Being at Rock Hills Ranch has put many other things on my mind besides my now-distant life and self from California, but I’ve been told that these are just the things that you, gentle readers, would like to hear about. I reluctantly comply, but add that I would much rather be learning about you, so feel free to contact me or recommend things that I experience. I’ll be interning at RHR until the end of August.
My furry traveling companion and I arrived in Lowry on August 1, having driven over 1,500 miles from San Diego. Ovid, who is named after a Roman poet on account of his scholarly whiskers, behaved mostly poetically on the journey (save for one incident involving a taco); but with hindsight I now see that he was conserving his occult powers for deployment on the ranch. While I was moved by the grandeur of the prairie and fantasies of what it would have been like to see it peopled with the diverse cultures that existed prior to the arrival of Europeans, Ovid was pumped to see Sturgis brewing before the big event. And so it is that progeny stray.

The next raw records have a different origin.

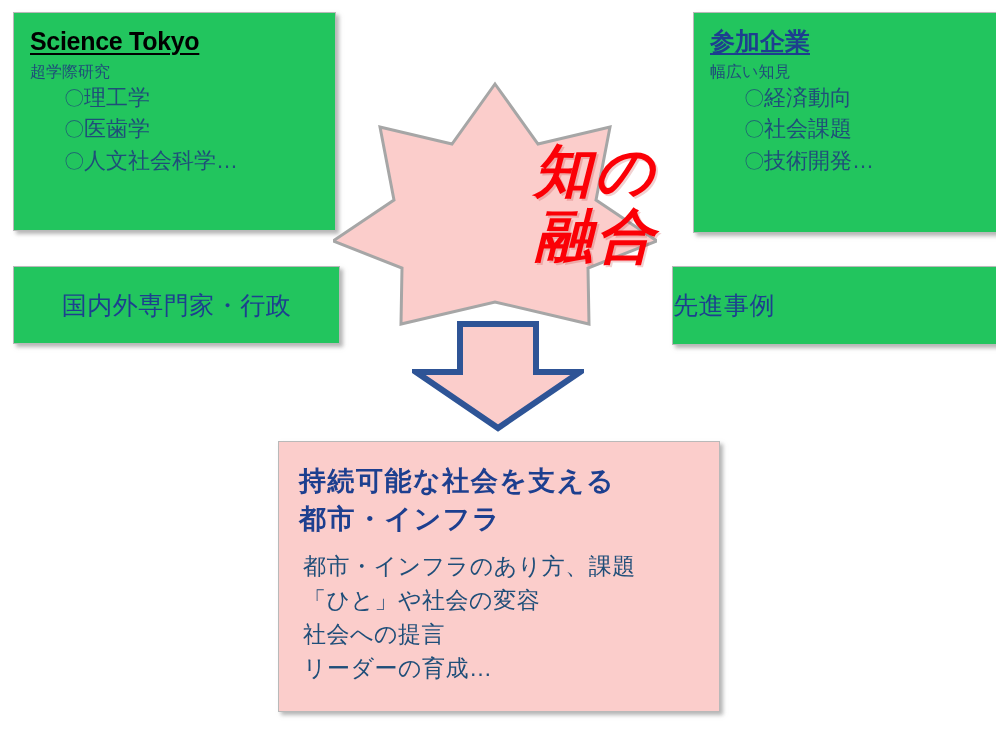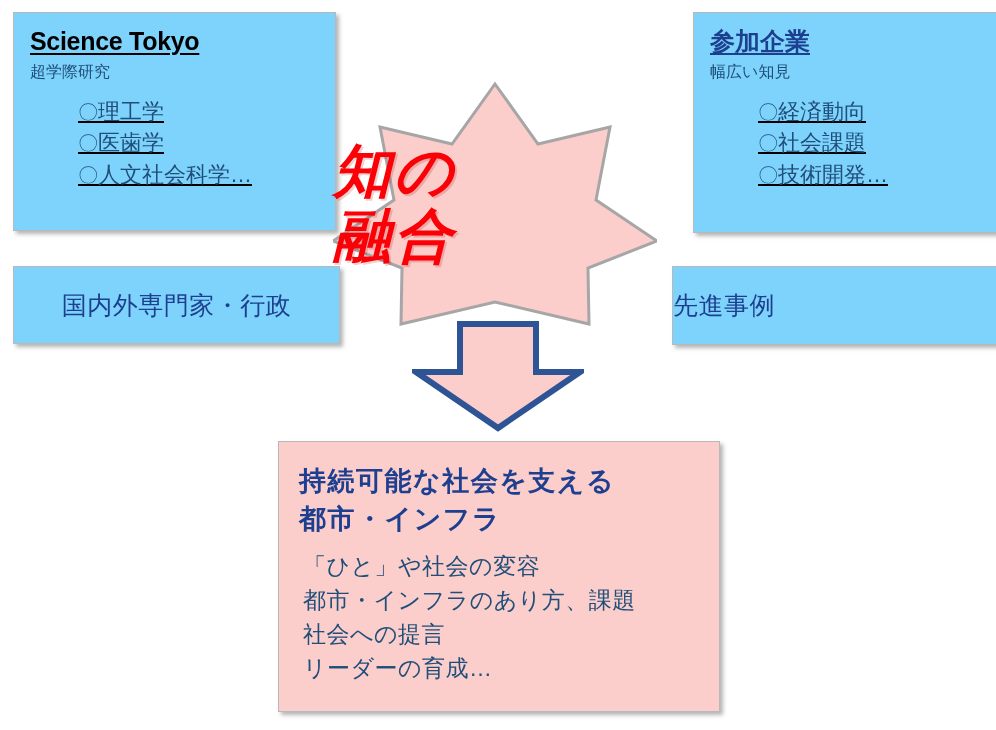"Science Tokyo" .panel { background: #7dd3fc -> #22c55e }
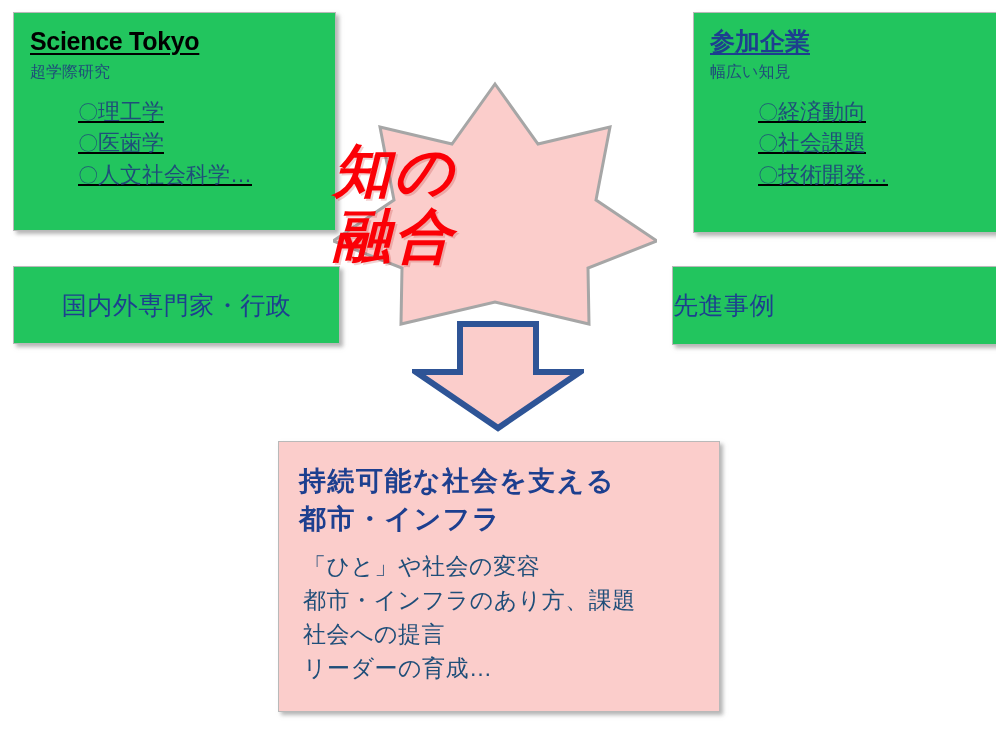"〇理工学" .bullet-list { margin: 14px -> 0; text-decoration: underline -> none }
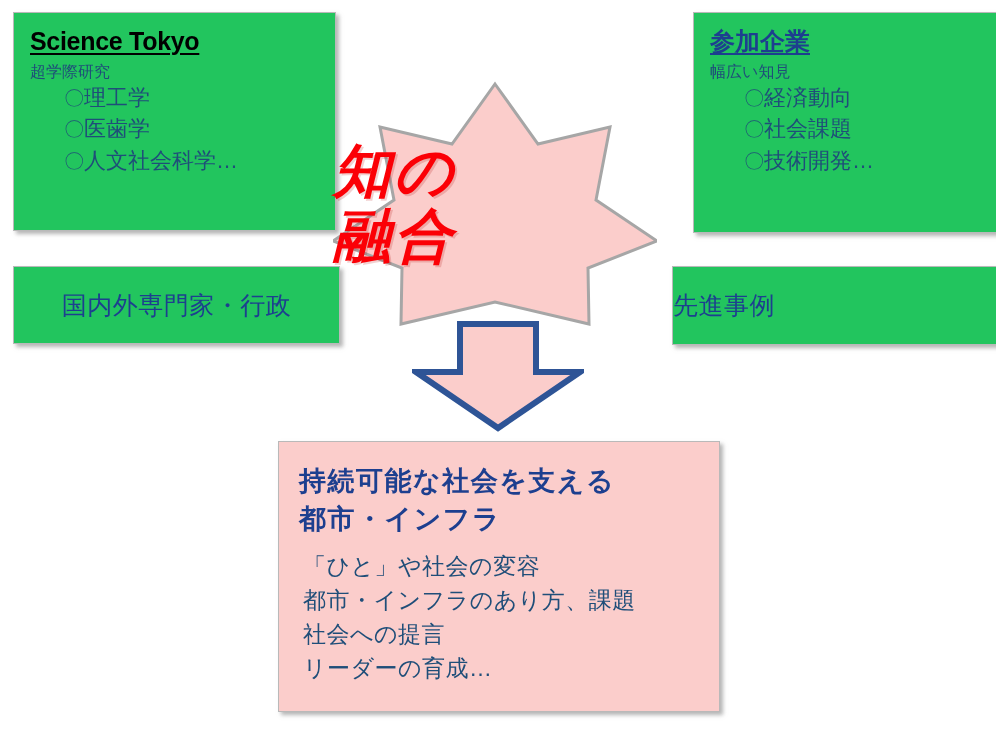"知の" .star-text { align-items: flex-start -> flex-end }
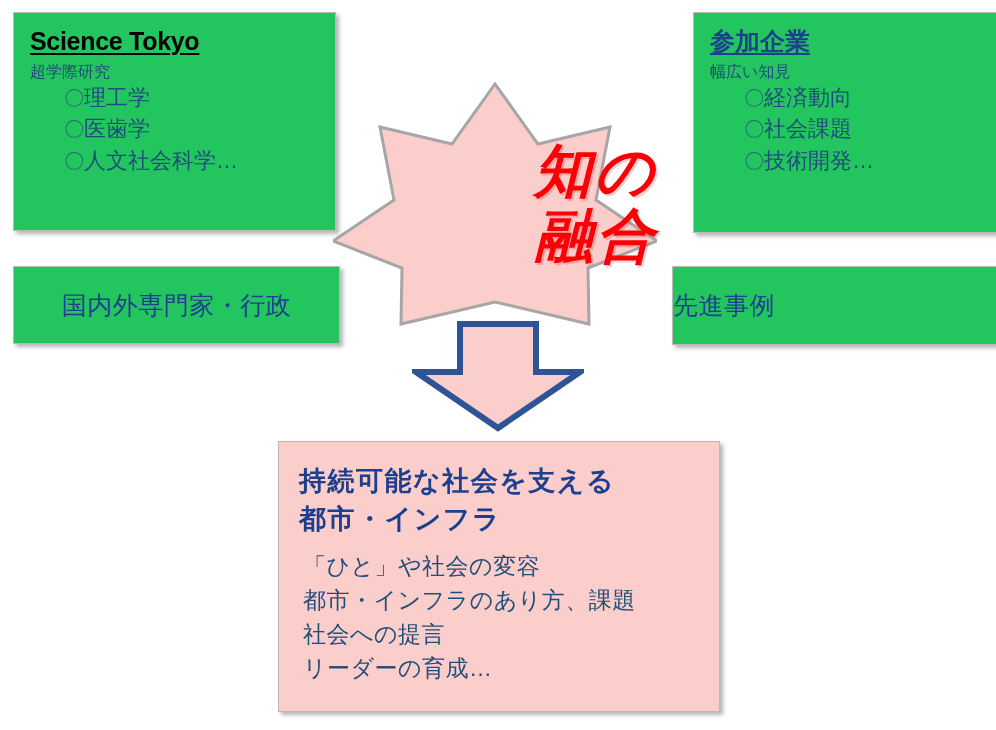"「ひと」や社会の変容" li { order: before "都市・インフラのあり方、課題" -> after "都市・インフラのあり方、課題" }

My own interest in the indigenous cultures of the Americas is probably related to my profession as an anthropologist. An anthropologist is a social scientist who studies humans: sometimes living, sometimes dead, sometimes aspects of their culture, behavior, or biology.
In my case, I’m a linguistic anthropologist, which means I study the communicative behavior of living people. I do my research in the state of Oaxaca in southern Mexico, among a group of people who speak an indigenous language called Zapotec, as well as Spanish. Zapotec was spoken in Mexico long before the Spaniards arrived, and is not related to or similar to Spanish.
My research focuses on how bilinguals conceptualize and talk about space, and on how bilingual children acquire spatial concepts in two very different languages. I have spent a total of 30 months living with Zapotec speakers in Oaxaca, gathering video recordings of people communicating in both languages. Although my research topic is specialized, I also teach more general anthropology, linguistics, and writing classes to undergraduate students at the University of California, San Diego, where I am currently in the homestretch of my Ph.D. program. Perhaps in my next post I will say more about my research and how I ended up here in Lowry, but now on to more pressing matters.
Because I have spent time in the Oaxacan countryside, I know at least a couple of things about small towns, and thus would like to issue the following official statement: anyone whoso finds themselves inclined to matchmaking is hereby warned that in addition to being over 30, I can survive scarcely a year without international travel, and my cooking is intolerably spicy.